◆ Problem description
Wherever the line with "Visitor Score, 2023-10-12: 4 -> 6" sits in the listing below, transcribe from it up to and including the line with "Home Score, 10/19/2023: none -> 3", exactly, and leave the remaining lines out.

◆ Records shown
* * *

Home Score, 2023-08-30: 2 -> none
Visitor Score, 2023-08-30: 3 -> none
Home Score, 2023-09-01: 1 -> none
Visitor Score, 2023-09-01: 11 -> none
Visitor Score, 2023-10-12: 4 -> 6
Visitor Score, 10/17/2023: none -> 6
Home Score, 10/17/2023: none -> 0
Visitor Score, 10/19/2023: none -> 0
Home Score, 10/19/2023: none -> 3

* * *

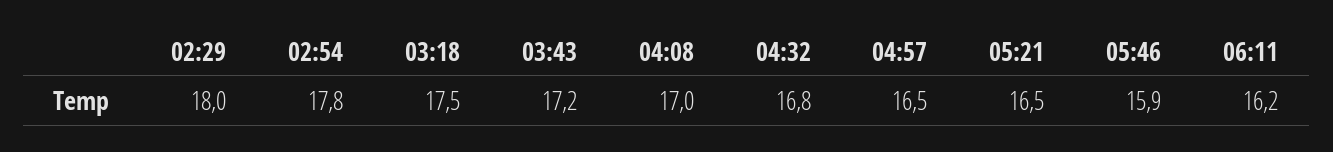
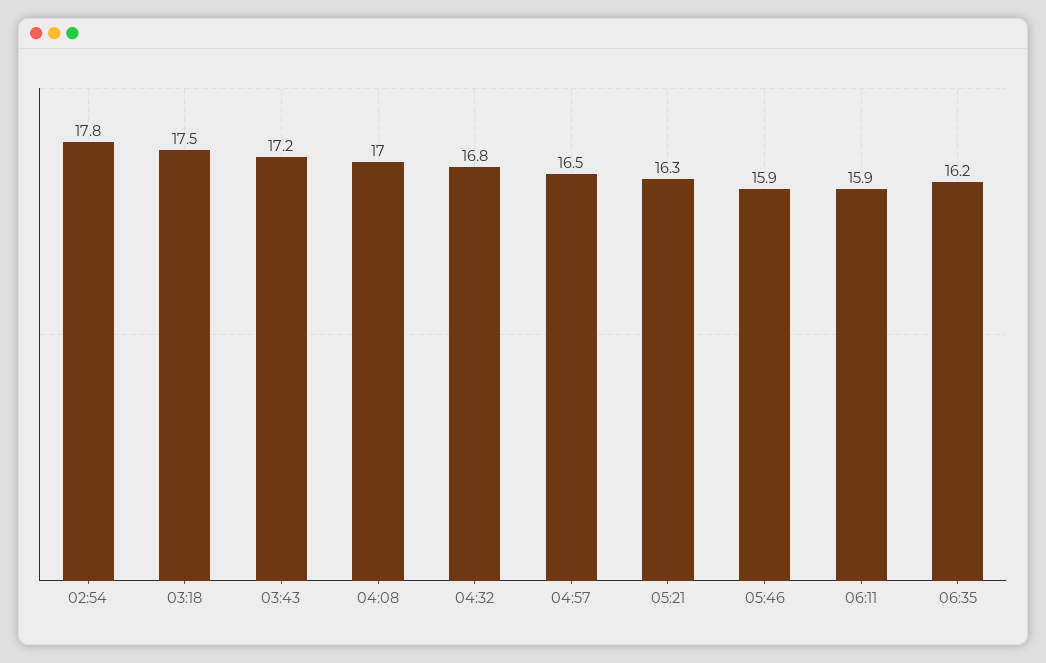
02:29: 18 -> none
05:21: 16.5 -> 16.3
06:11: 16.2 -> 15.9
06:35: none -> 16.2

* * *

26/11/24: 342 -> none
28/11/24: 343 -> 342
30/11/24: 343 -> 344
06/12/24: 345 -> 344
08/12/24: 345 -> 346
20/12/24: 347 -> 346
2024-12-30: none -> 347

* * *

◆ Solved problem
Visitor Score, 2023-10-12: 4 -> 6
Visitor Score, 10/17/2023: none -> 6
Home Score, 10/17/2023: none -> 0
Visitor Score, 10/19/2023: none -> 0
Home Score, 10/19/2023: none -> 3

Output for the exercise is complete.